In the upper zone, a high-grade open pit resource was constrained by a conceptual pit shell at a 0.25% tungsten trioxide cut-off grade.
Additional bulk density and assay data were collected during an extensive Fireweed campaign of re-sampling of historic drill core in late 2022 and early 2023, resulting in Fireweed's new geological interpretation of the deposit.
Tungsten is the hardest metal with the highest melting point, which makes it an important and often essential metal for use in the automotive, technology, energy, military, and manufacturing industries.
The global tungsten market is projected to exceed US$9.3 billion by 2031, with demand averaging annual growth of 7.8% during the next eight years.
China is the global leader in tungsten production, and currently the West can boast of only limited output. As a result, the element is deemed a critical mineral by many governments, including Canada and the United States.
To support and advance the exploration and mining of critical minerals in Canada, including zinc and tungsten, the Canadian government has developed several initiatives.
MacDonald said Fireweed will collaborate with federal, territorial, and Indigenous governments to advance Mactung through the permitting and detailed engineering stages of the project.
Toward that end, the junior recently appointed mine-building expert Patrick (Paddy) Downey.
With 40-plus years of international experience in mine operations, development and construction, Downey is currently CEO of Orezone Gold, where he has overseen the successful financing, construction, and operation of the Bomboré mine in Burkina Faso.
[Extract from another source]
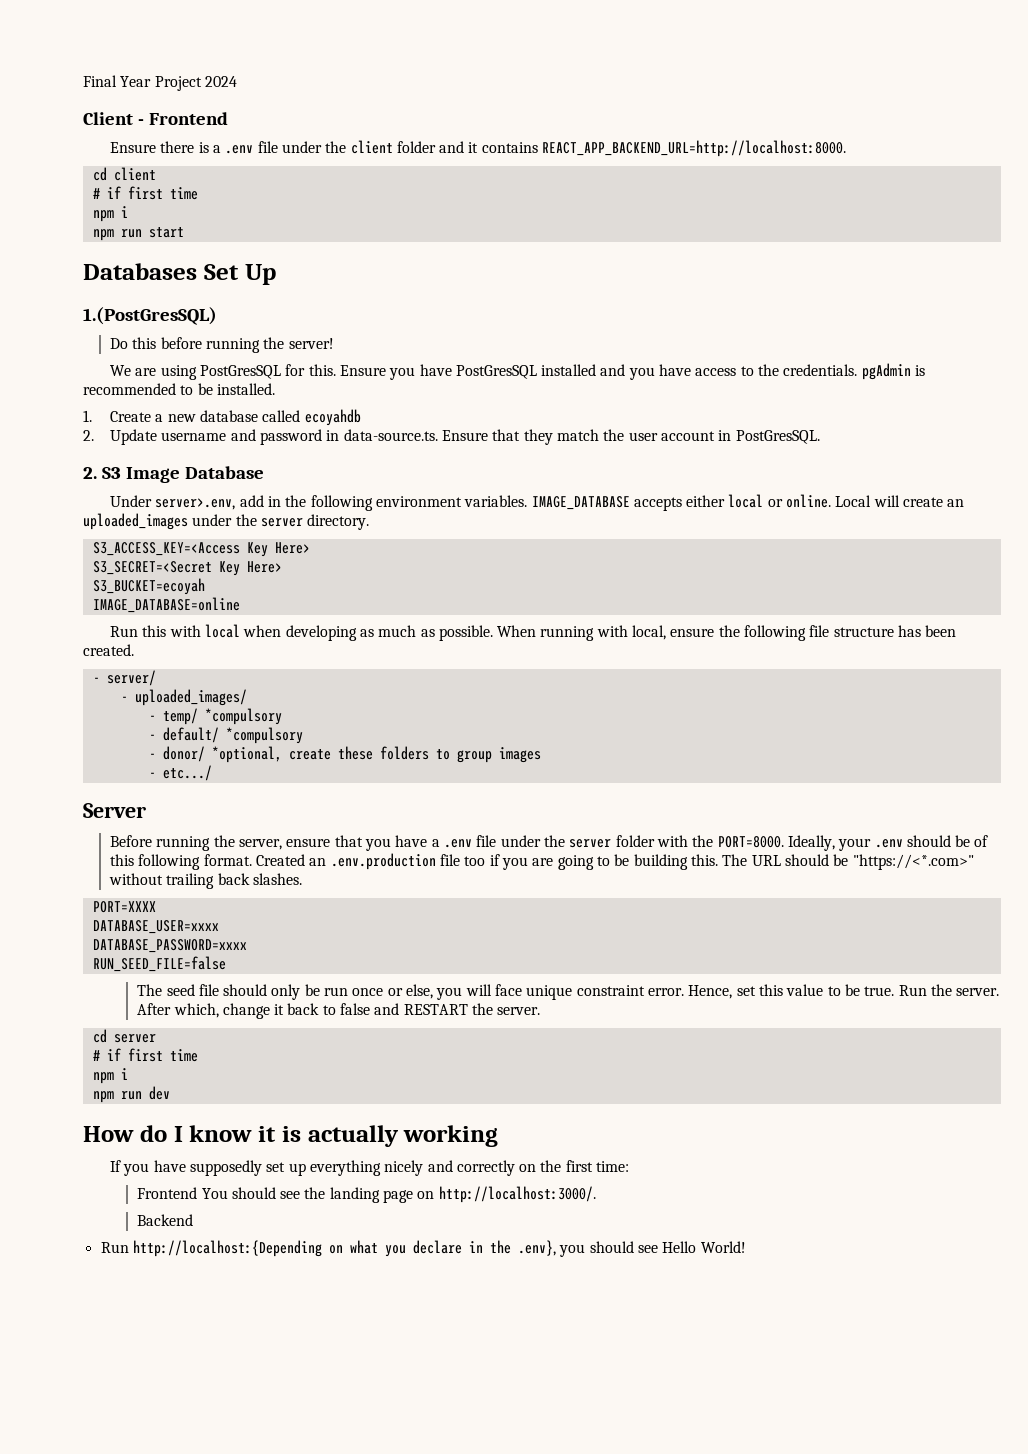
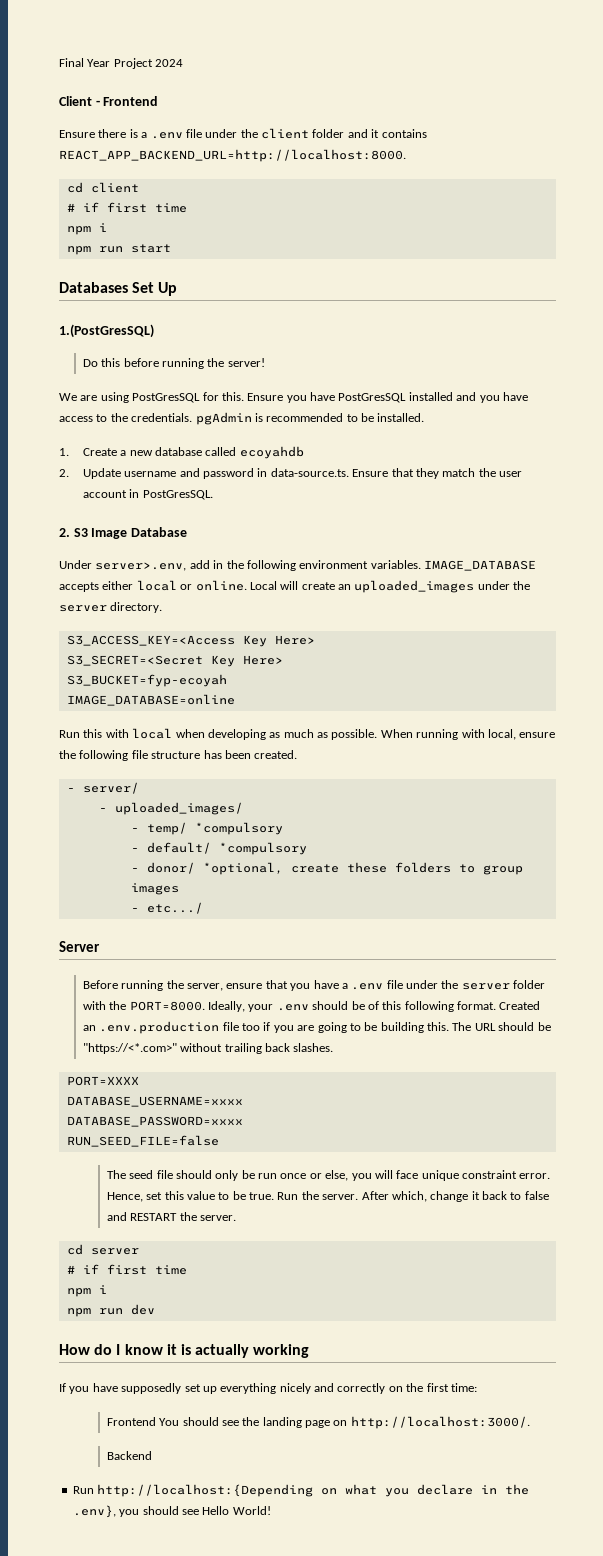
- S3_BUCKET=ecoyah
+ S3_BUCKET=fyp-ecoyah
- DATABASE_USER=xxxx
+ DATABASE_USERNAME=xxxx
He has held the position of president, CEO and director of Elgin Mining Inc., Aura Minerals Inc., and Viceroy Exploration Ltd. before its acquisition by Yamana Gold Inc. in 2006, as well as numerous senior engineering positions at several large-scale global gold mining operations and has also held operating positions at several mining projects in northern Canada.
Downey has also served on the boards of numerous mining companies, including Victoria Gold Corp., during the development stage of Yukon's Eagle Gold Mine.
Fireweed also recently raised C$16.8 million in private financing.